Output each line of the listing that follows, with every character kept as it is.

Data to process —
•••
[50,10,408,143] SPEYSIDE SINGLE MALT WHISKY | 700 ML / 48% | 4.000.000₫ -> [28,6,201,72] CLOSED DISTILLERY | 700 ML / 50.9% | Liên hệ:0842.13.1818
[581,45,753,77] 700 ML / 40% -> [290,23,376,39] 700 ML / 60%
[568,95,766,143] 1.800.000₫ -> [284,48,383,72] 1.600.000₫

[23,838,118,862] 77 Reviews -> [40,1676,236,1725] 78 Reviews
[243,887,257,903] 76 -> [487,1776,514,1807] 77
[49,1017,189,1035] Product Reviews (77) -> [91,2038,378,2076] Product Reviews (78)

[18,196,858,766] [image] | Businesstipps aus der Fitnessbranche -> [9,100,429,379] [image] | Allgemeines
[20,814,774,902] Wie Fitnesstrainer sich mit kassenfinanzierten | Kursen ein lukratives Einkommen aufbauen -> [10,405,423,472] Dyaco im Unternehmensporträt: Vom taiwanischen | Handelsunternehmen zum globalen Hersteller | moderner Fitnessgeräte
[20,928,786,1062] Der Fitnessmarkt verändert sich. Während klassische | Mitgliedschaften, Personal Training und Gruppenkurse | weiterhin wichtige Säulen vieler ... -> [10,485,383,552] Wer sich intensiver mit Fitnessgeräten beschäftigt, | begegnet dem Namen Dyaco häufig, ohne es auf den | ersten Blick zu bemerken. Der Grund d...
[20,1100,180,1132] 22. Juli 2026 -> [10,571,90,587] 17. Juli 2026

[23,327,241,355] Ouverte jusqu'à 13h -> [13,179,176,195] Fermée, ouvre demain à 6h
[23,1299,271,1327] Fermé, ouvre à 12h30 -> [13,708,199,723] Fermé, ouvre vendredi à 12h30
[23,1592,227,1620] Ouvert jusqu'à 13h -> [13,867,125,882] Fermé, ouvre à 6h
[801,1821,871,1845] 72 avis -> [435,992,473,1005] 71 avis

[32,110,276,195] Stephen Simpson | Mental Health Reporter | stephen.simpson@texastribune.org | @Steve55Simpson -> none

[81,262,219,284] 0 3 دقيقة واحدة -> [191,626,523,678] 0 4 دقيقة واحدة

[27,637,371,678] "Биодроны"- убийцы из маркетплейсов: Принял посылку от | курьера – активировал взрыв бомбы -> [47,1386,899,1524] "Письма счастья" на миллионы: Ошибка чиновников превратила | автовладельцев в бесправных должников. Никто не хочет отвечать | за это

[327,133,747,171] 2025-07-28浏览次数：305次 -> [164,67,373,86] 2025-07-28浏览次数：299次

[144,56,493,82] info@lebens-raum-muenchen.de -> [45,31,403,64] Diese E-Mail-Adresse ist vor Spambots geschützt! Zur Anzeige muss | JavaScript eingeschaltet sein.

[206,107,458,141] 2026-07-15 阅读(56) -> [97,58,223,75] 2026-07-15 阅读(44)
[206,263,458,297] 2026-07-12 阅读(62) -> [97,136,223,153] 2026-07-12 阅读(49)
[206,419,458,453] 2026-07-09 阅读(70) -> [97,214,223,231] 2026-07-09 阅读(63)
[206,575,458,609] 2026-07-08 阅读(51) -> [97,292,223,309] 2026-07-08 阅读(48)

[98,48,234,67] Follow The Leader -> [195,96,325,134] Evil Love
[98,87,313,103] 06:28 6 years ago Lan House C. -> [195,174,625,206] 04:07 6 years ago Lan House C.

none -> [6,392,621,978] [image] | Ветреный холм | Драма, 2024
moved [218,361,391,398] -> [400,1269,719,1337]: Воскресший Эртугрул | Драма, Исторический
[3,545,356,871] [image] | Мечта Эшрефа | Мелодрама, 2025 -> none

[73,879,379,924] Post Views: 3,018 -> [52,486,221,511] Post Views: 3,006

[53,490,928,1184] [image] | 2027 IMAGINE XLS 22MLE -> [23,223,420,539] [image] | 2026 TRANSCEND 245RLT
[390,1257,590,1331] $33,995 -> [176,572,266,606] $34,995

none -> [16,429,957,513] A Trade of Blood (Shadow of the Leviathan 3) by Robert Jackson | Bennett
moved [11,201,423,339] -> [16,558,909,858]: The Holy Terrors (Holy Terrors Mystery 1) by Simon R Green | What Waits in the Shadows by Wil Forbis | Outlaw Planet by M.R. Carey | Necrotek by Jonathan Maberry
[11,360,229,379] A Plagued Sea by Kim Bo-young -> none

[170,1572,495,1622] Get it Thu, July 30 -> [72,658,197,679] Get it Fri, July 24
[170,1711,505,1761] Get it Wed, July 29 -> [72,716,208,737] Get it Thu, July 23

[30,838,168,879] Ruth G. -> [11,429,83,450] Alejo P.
•••
Written reply —
[50,10,408,143] SPEYSIDE SINGLE MALT WHISKY | 700 ML / 48% | 4.000.000₫ -> [28,6,201,72] CLOSED DISTILLERY | 700 ML / 50.9% | Liên hệ:0842.13.1818
[581,45,753,77] 700 ML / 40% -> [290,23,376,39] 700 ML / 60%
[568,95,766,143] 1.800.000₫ -> [284,48,383,72] 1.600.000₫

[23,838,118,862] 77 Reviews -> [40,1676,236,1725] 78 Reviews
[243,887,257,903] 76 -> [487,1776,514,1807] 77
[49,1017,189,1035] Product Reviews (77) -> [91,2038,378,2076] Product Reviews (78)

[18,196,858,766] [image] | Businesstipps aus der Fitnessbranche -> [9,100,429,379] [image] | Allgemeines
[20,814,774,902] Wie Fitnesstrainer sich mit kassenfinanzierten | Kursen ein lukratives Einkommen aufbauen -> [10,405,423,472] Dyaco im Unternehmensporträt: Vom taiwanischen | Handelsunternehmen zum globalen Hersteller | moderner Fitnessgeräte
[20,928,786,1062] Der Fitnessmarkt verändert sich. Während klassische | Mitgliedschaften, Personal Training und Gruppenkurse | weiterhin wichtige Säulen vieler ... -> [10,485,383,552] Wer sich intensiver mit Fitnessgeräten beschäftigt, | begegnet dem Namen Dyaco häufig, ohne es auf den | ersten Blick zu bemerken. Der Grund d...
[20,1100,180,1132] 22. Juli 2026 -> [10,571,90,587] 17. Juli 2026

[23,327,241,355] Ouverte jusqu'à 13h -> [13,179,176,195] Fermée, ouvre demain à 6h
[23,1299,271,1327] Fermé, ouvre à 12h30 -> [13,708,199,723] Fermé, ouvre vendredi à 12h30
[23,1592,227,1620] Ouvert jusqu'à 13h -> [13,867,125,882] Fermé, ouvre à 6h
[801,1821,871,1845] 72 avis -> [435,992,473,1005] 71 avis

[32,110,276,195] Stephen Simpson | Mental Health Reporter | stephen.simpson@texastribune.org | @Steve55Simpson -> none

[81,262,219,284] 0 3 دقيقة واحدة -> [191,626,523,678] 0 4 دقيقة واحدة

[27,637,371,678] "Биодроны"- убийцы из маркетплейсов: Принял посылку от | курьера – активировал взрыв бомбы -> [47,1386,899,1524] "Письма счастья" на миллионы: Ошибка чиновников превратила | автовладельцев в бесправных должников. Никто не хочет отвечать | за это

[327,133,747,171] 2025-07-28浏览次数：305次 -> [164,67,373,86] 2025-07-28浏览次数：299次

[144,56,493,82] info@lebens-raum-muenchen.de -> [45,31,403,64] Diese E-Mail-Adresse ist vor Spambots geschützt! Zur Anzeige muss | JavaScript eingeschaltet sein.

[206,107,458,141] 2026-07-15 阅读(56) -> [97,58,223,75] 2026-07-15 阅读(44)
[206,263,458,297] 2026-07-12 阅读(62) -> [97,136,223,153] 2026-07-12 阅读(49)
[206,419,458,453] 2026-07-09 阅读(70) -> [97,214,223,231] 2026-07-09 阅读(63)
[206,575,458,609] 2026-07-08 阅读(51) -> [97,292,223,309] 2026-07-08 阅读(48)

[98,48,234,67] Follow The Leader -> [195,96,325,134] Evil Love
[98,87,313,103] 06:28 6 years ago Lan House C. -> [195,174,625,206] 04:07 6 years ago Lan House C.

none -> [6,392,621,978] [image] | Ветреный холм | Драма, 2024
moved [218,361,391,398] -> [400,1269,719,1337]: Воскресший Эртугрул | Драма, Исторический
[3,545,356,871] [image] | Мечта Эшрефа | Мелодрама, 2025 -> none

[73,879,379,924] Post Views: 3,018 -> [52,486,221,511] Post Views: 3,006

[53,490,928,1184] [image] | 2027 IMAGINE XLS 22MLE -> [23,223,420,539] [image] | 2026 TRANSCEND 245RLT
[390,1257,590,1331] $33,995 -> [176,572,266,606] $34,995

none -> [16,429,957,513] A Trade of Blood (Shadow of the Leviathan 3) by Robert Jackson | Bennett
moved [11,201,423,339] -> [16,558,909,858]: The Holy Terrors (Holy Terrors Mystery 1) by Simon R Green | What Waits in the Shadows by Wil Forbis | Outlaw Planet by M.R. Carey | Necrotek by Jonathan Maberry
[11,360,229,379] A Plagued Sea by Kim Bo-young -> none

[170,1572,495,1622] Get it Thu, July 30 -> [72,658,197,679] Get it Fri, July 24
[170,1711,505,1761] Get it Wed, July 29 -> [72,716,208,737] Get it Thu, July 23

[30,838,168,879] Ruth G. -> [11,429,83,450] Alejo P.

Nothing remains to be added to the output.